Full voice agent example

This example wires up STT, TTS, and VAD into a complete LiveKit agent that greets the user on join:

from livekit.agents import Agent, AgentSession, JobContext, WorkerOptions, cli
from livekit.plugins import silero, slng

SLNG_API_KEY = "your-slng-api-key"


class MyAgent(Agent):
    async def on_enter(self):
        await self.session.say("Hello! How can I help?")

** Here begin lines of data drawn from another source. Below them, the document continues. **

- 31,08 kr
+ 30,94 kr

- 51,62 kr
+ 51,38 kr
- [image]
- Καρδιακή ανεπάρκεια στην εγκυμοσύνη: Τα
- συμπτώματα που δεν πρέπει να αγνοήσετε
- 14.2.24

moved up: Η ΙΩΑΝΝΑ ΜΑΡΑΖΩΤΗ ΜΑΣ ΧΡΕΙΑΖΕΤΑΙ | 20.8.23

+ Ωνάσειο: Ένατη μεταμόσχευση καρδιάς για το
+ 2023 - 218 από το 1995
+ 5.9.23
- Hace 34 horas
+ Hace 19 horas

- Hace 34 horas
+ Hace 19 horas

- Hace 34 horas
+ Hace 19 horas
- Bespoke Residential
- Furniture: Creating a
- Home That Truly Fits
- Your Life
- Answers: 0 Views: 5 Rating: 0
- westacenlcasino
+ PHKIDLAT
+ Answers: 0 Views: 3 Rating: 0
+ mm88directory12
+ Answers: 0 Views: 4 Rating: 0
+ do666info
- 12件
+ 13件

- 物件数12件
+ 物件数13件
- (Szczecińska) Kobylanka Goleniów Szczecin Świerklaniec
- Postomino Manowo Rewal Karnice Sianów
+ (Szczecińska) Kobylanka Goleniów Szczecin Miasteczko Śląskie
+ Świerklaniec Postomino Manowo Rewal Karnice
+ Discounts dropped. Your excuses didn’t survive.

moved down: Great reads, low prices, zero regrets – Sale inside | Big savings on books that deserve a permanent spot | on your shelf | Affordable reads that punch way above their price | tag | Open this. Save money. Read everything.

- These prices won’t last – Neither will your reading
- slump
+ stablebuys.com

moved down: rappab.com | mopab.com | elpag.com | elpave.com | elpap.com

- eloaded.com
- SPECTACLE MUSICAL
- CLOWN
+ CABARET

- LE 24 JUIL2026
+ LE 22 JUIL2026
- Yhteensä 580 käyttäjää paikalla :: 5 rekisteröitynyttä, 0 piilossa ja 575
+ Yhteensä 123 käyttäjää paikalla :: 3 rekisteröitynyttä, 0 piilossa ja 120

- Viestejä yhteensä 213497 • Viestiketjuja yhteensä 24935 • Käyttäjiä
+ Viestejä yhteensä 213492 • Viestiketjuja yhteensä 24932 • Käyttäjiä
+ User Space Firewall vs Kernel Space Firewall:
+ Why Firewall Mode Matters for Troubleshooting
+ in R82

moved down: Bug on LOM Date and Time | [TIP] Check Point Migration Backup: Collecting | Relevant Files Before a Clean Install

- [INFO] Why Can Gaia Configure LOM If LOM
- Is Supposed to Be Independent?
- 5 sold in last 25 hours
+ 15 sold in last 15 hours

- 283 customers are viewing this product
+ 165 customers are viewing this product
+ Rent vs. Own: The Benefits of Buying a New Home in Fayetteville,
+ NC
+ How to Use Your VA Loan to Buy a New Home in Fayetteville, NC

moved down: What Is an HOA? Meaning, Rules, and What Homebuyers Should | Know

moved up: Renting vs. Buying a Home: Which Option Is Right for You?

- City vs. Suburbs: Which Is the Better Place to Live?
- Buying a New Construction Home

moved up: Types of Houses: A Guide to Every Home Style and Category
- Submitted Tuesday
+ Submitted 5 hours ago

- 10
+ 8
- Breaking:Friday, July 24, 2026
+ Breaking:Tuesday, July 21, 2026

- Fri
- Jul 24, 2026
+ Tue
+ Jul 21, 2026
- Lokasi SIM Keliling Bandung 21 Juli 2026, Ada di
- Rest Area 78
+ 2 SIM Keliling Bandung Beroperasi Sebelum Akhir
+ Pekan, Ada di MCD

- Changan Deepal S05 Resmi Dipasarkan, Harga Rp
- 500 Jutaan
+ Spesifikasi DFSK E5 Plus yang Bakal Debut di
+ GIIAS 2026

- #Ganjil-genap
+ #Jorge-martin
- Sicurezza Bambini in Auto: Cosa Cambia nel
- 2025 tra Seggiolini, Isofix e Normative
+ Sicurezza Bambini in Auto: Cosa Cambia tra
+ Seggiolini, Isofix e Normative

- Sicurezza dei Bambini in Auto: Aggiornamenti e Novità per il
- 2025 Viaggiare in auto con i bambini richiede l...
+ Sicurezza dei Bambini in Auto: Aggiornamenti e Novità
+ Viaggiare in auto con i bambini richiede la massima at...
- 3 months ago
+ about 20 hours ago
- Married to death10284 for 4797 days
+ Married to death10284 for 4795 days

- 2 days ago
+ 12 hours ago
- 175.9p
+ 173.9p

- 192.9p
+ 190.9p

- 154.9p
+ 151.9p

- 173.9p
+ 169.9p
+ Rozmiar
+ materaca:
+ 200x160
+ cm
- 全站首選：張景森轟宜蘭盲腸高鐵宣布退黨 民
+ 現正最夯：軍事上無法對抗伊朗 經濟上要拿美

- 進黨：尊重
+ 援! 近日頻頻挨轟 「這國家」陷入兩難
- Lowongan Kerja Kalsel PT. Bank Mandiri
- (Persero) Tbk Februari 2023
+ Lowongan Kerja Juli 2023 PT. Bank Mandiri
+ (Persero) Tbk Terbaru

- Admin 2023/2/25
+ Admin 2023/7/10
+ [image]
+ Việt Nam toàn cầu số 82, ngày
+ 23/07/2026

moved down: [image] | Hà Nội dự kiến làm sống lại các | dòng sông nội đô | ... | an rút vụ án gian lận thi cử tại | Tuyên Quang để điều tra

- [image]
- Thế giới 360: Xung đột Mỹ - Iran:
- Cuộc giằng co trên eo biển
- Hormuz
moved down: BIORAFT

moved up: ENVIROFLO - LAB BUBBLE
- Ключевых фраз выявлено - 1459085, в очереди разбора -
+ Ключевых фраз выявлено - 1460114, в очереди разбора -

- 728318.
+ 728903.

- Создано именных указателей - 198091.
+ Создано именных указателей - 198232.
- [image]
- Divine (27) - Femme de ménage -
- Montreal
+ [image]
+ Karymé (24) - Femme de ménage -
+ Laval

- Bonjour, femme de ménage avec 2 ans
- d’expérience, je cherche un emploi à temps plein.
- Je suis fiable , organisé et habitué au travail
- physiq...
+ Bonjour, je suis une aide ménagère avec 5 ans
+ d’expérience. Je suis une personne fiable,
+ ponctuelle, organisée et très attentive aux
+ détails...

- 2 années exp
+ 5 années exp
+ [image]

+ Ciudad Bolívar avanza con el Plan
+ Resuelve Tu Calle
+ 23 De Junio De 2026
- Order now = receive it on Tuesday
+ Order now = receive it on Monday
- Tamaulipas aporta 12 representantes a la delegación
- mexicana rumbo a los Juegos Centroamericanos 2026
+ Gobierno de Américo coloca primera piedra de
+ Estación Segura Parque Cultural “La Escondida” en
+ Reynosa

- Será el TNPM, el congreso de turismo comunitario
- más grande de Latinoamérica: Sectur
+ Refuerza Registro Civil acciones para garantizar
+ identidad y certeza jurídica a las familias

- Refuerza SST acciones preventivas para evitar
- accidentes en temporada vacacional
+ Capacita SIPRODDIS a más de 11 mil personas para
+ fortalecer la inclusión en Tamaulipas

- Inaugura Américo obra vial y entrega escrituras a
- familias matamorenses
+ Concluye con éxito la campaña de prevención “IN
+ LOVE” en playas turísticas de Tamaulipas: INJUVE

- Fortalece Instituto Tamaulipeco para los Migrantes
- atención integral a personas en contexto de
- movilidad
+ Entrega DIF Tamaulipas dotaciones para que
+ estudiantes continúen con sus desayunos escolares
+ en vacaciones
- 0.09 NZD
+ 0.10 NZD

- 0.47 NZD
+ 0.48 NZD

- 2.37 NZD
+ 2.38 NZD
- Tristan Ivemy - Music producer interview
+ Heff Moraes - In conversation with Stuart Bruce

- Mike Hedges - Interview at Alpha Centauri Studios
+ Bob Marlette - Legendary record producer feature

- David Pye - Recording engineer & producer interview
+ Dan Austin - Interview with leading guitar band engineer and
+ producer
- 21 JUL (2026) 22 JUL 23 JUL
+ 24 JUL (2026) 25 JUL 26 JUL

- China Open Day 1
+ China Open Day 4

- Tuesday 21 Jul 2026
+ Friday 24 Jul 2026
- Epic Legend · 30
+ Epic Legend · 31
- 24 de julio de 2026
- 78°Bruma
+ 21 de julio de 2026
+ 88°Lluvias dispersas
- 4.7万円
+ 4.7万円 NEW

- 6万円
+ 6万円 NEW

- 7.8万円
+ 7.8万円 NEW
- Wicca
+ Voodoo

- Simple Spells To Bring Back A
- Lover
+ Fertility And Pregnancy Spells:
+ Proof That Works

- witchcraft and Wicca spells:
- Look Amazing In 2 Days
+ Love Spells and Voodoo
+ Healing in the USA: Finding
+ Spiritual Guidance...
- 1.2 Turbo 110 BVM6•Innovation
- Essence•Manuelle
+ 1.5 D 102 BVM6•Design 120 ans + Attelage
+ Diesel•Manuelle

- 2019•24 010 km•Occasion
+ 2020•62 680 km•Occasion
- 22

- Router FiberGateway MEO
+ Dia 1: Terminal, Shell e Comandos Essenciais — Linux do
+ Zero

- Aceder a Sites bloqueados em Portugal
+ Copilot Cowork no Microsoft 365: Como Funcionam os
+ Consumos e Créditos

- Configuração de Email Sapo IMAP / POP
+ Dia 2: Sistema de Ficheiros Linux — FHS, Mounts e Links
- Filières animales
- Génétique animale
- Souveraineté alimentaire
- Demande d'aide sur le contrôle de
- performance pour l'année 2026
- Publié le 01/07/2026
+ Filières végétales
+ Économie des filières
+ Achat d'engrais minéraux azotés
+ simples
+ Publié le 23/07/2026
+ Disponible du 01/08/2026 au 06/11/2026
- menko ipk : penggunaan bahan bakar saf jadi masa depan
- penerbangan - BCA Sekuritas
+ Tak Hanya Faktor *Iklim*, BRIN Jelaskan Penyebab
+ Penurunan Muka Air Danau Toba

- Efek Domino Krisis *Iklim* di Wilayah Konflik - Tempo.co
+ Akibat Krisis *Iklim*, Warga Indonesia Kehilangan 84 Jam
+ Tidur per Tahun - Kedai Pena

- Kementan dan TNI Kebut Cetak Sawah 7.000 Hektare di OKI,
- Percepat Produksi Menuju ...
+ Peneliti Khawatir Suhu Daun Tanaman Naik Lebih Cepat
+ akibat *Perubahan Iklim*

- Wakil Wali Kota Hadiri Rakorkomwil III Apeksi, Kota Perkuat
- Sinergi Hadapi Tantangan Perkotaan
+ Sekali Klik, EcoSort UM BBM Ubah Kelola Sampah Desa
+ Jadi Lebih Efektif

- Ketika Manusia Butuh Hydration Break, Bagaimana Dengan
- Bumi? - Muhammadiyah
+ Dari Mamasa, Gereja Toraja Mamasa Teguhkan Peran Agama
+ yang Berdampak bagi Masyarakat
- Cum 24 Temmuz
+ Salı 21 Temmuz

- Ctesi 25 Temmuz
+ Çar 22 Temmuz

async def entrypoint(ctx: JobContext):
    await ctx.connect()

    stt = slng.STT(
        api_key=SLNG_API_KEY,
        model="deepgram/nova:3",
        language="en",
        sample_rate=16000,
        enable_partial_transcripts=True,
    )

    tts = slng.TTS(
        api_key=SLNG_API_KEY,
        model="deepgram/aura:2",
        voice="aura-2-thalia-en",
        language="en",
        sample_rate=24000,
    )

    # `turn_detection` and `allow_interruptions` still work in livekit-agents 1.5.x
    # but will be removed in v2.0. Use `turn_handling=TurnHandlingOptions(...)` going forward.
    session = AgentSession(
        stt=stt,
        tts=tts,
        vad=silero.VAD.load(),
        turn_detection="vad",
        allow_interruptions=True,
    )

    await session.start(agent=MyAgent(), room=ctx.room)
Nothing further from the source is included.